A few minutes passed, and I still felt like something was wrong, but I tried my best to ignore it. The next thing I felt was a hand. On my back. Sliding down. Slowly. I tried to move away a little bit, trying to assume that he didn’t mean to do that. It didn’t take long for me to figure out that it wasn’t a mistake. He wasn’t stopping. His hand wasn’t stopping and I wanted it to, and he knew I wanted it to but he wouldn’t stop. At this point, I was completely paralyzed in shock and panic. I wasn’t prepared for this and had no idea what to do. I was too scared to think clearly, and I kept denying it in my head. I kept telling myself that this wasn’t what I thought it was. Finally, somehow, I managed to break out of my frozen state and quickly excused myself to the bathroom.

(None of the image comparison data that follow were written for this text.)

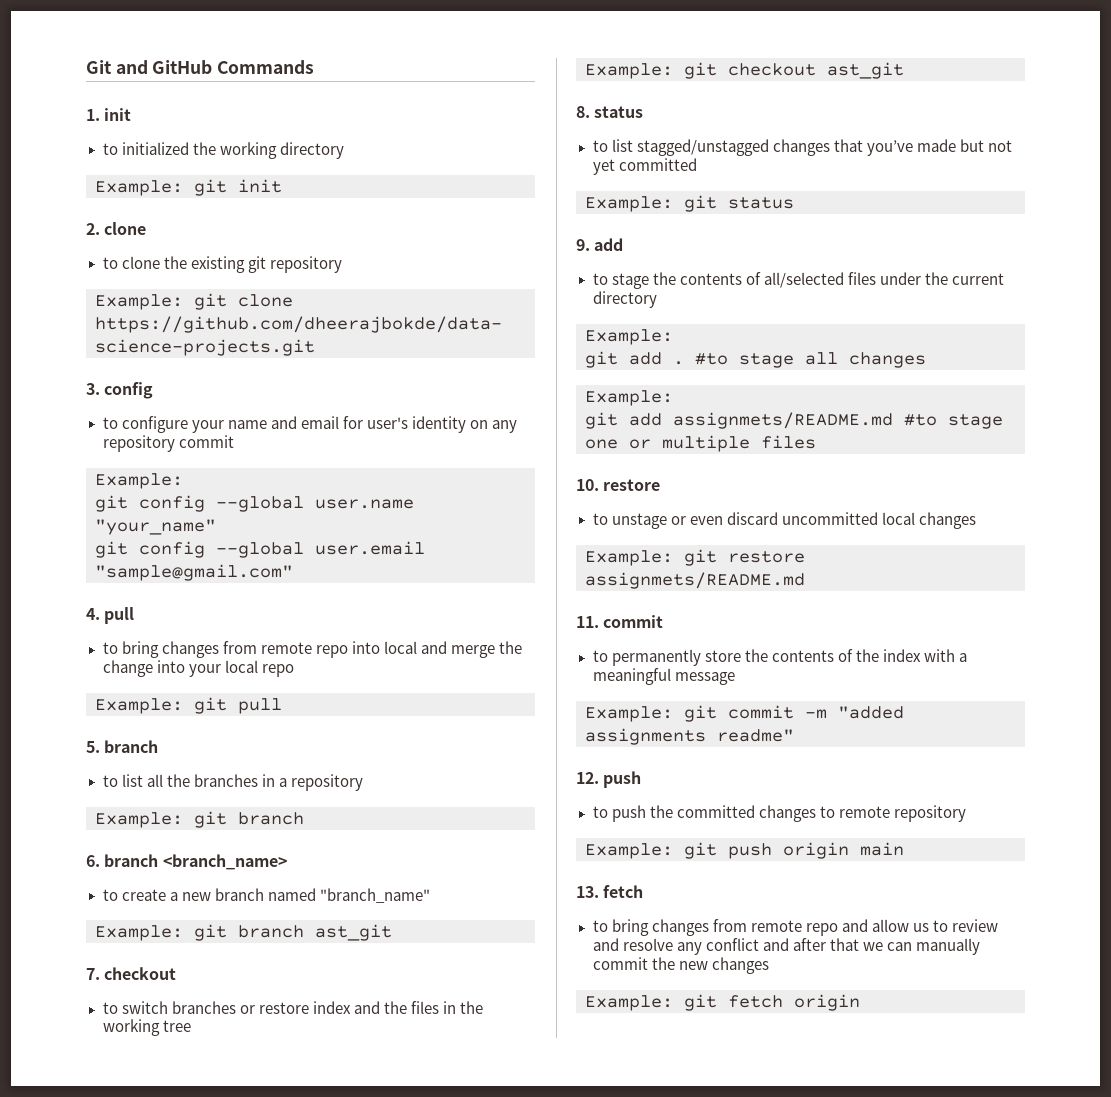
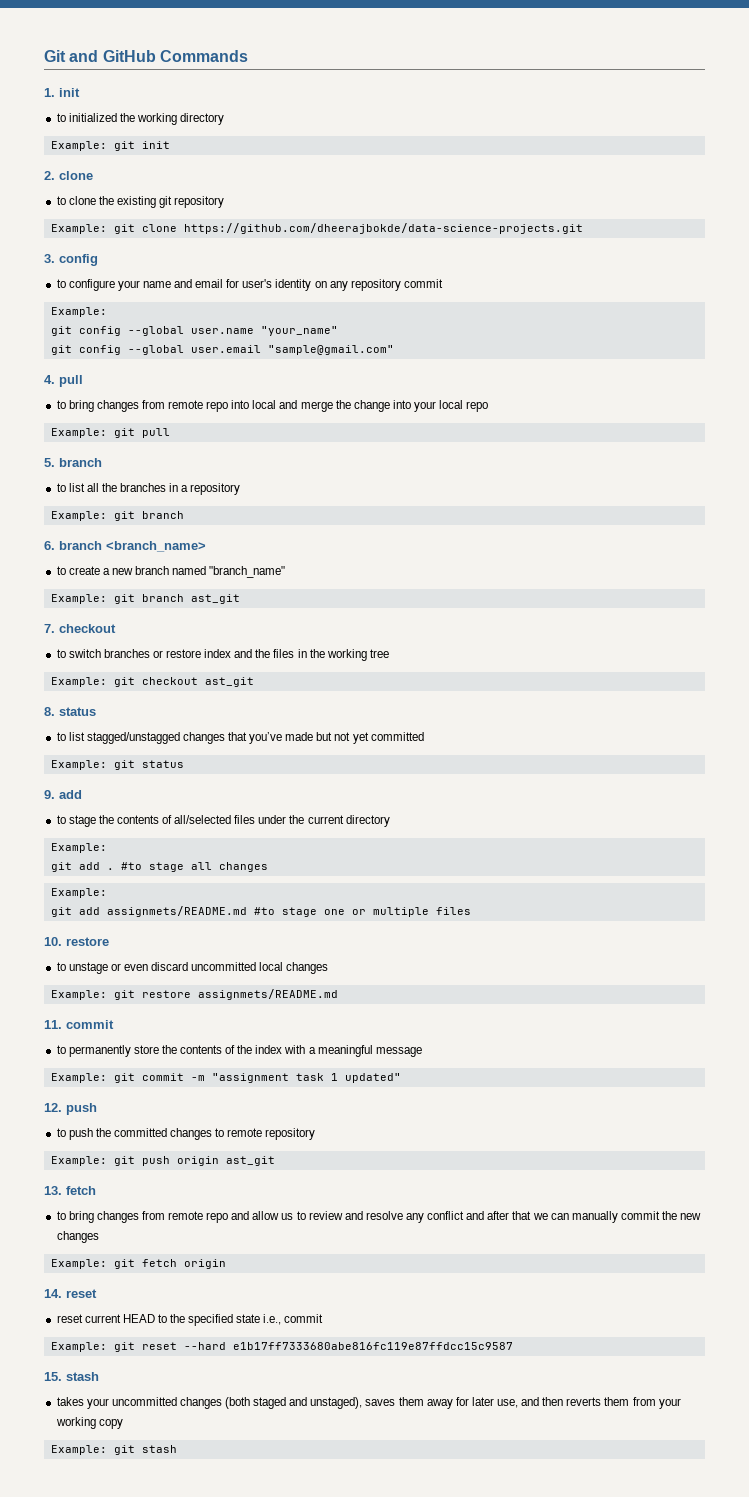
[838,706,904,719] [585,728,794,745] "added assignments readme" -> [211,1073,401,1083] "assignment task 1 updated"
[860,842,904,856] main -> [225,1156,275,1166] ast_git
(860, 1002) none -> [44,1289,97,1298] [56,1314,324,1326] [50,1342,513,1352] [44,1372,99,1381] [56,1397,681,1409] [55,1417,123,1429] [50,1445,177,1455] // 14. reset // reset current HEAD to the specified state i.e., commit // Example: git reset --hard e1b17ff7333680abe816fc119e87ffdcc15c9587 // 15. stash // takes your uncommitted changes (both staged and unstaged), saves them away for later use, and then reverts them from your working copy // Example: git stash

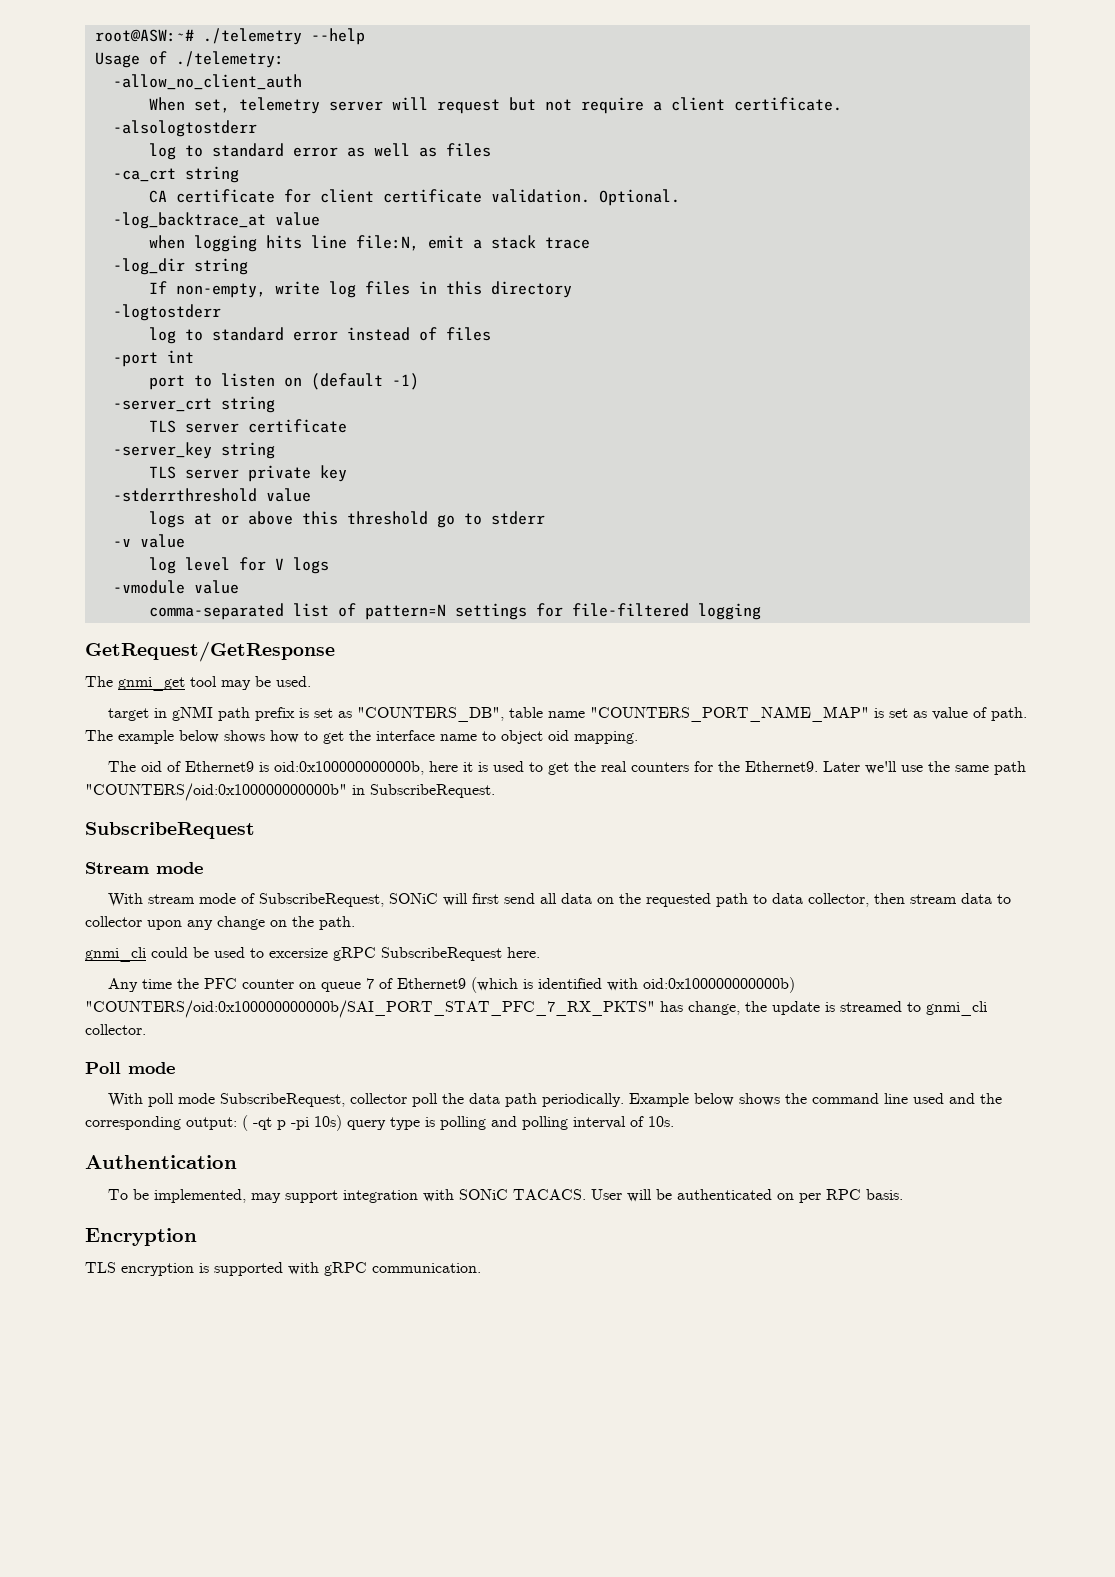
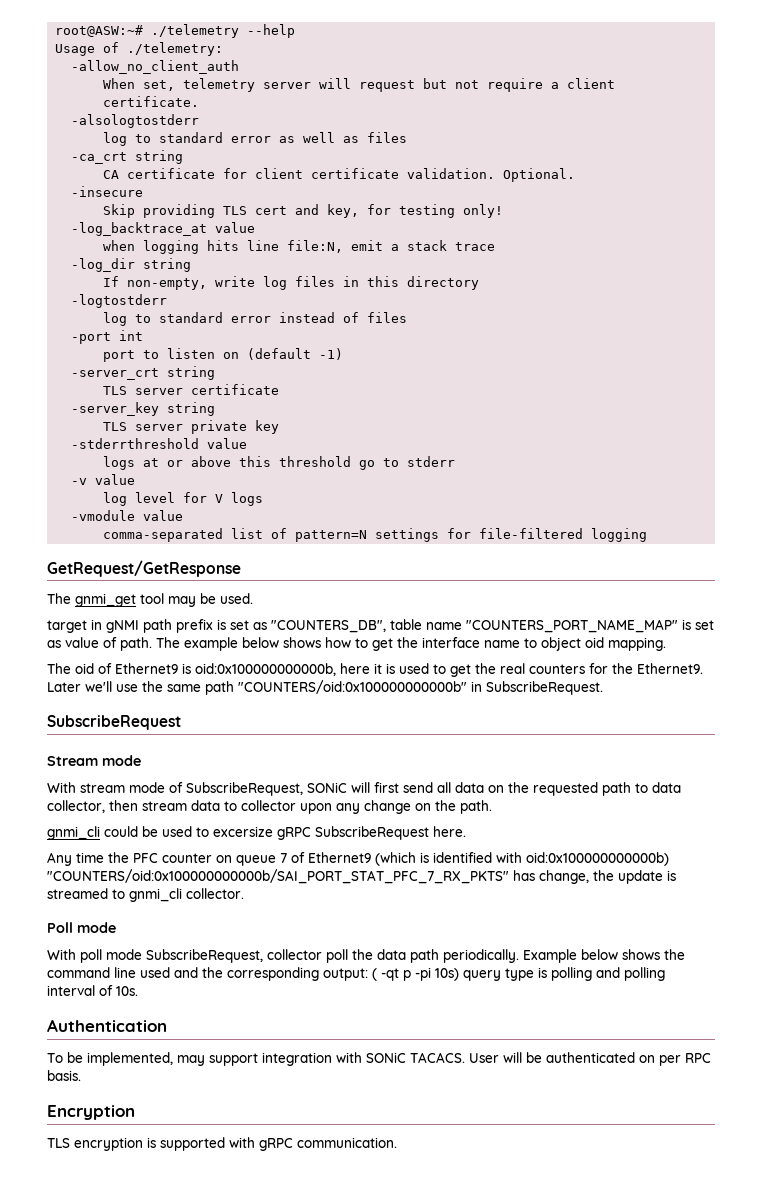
(680, 197) none -> [71,186,144,197] [103,204,504,218] // -insecure // Skip providing TLS cert and key, for testing only!

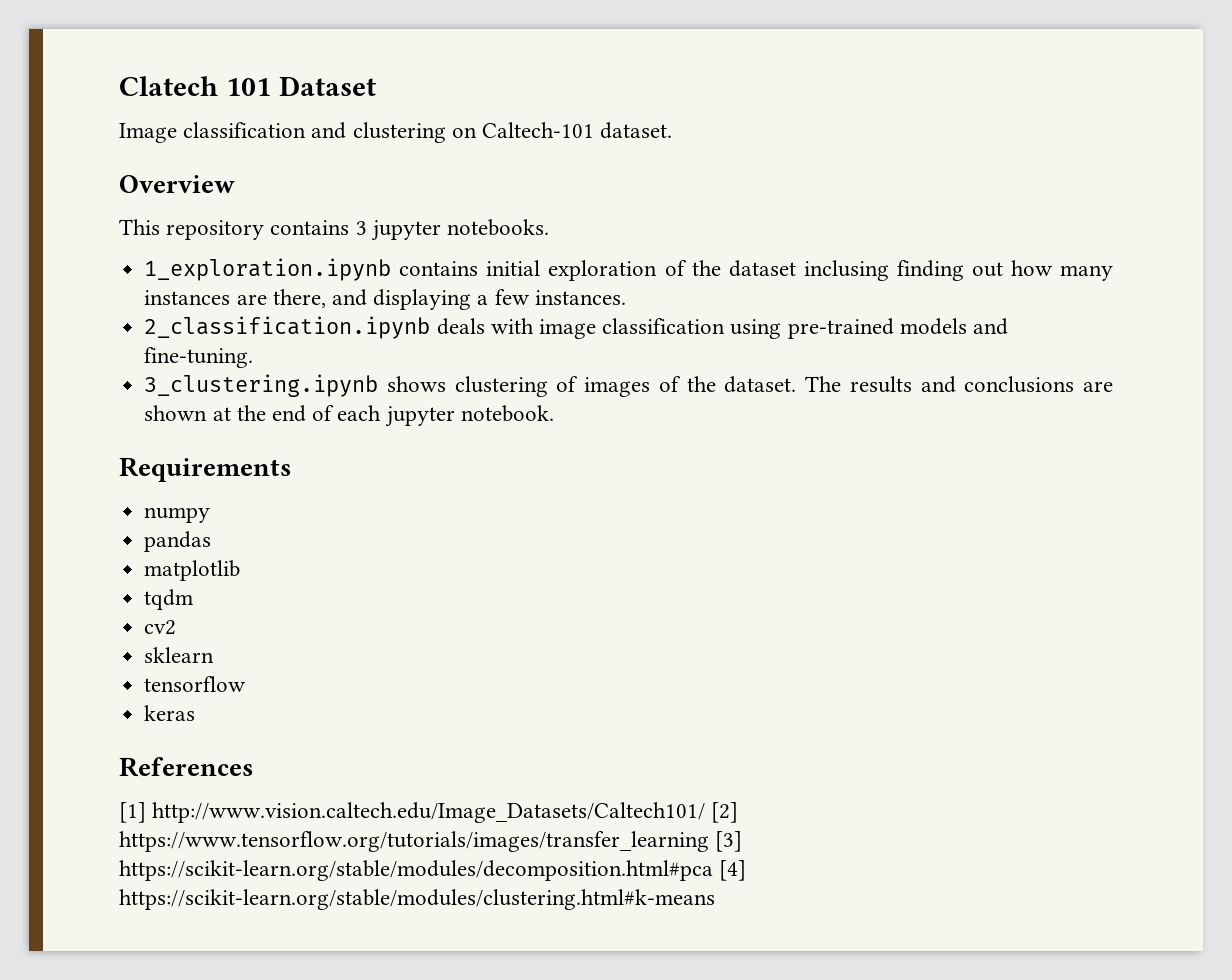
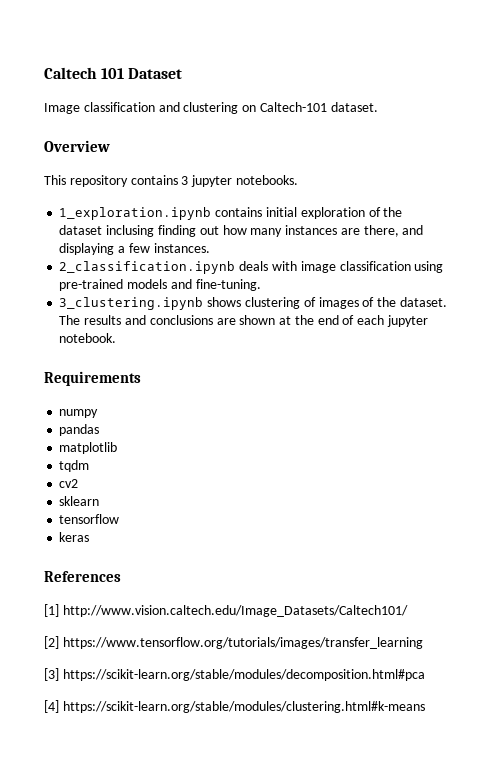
[119,76,218,96] Clatech -> [44,67,97,79] Caltech
(706, 812) none -> (408, 611) //
(709, 841) none -> (423, 643) //
(713, 870) none -> (425, 675) //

I stayed in here for the next few minutes. I stared at my reflection, wondering if this was even real. I tried not to think about it when I came back out. I sat somewhere else. I couldn’t sit there again. No.

We were supposed to leave in fifteen minutes, and then I could get out of here and not have to think about it ever again. I spent the next couple minutes just staring at the clock below the television, waiting for it to be over. Every minute felt like it took an hour. It didn’t even take half the remaining time for him to get up and walk over to where I was sitting. I tried to say no, but no voice came out. I began shaking as he sit down, staring. He put his hand on me a little more roughly this time. He wrapped his other arm around me so that I couldn’t move. He continued to lower his hold. He went too far. He went way too far.

The clock strikes the hour and my best friend announces to us that it’s time to go. The only thing I’m thankful for in that instant is that we can leave. A moment later, I realize my best friend may not have seen anything. I seriously begin to pray that nothing was seen, for their sake. We leave and begin the cold walk home.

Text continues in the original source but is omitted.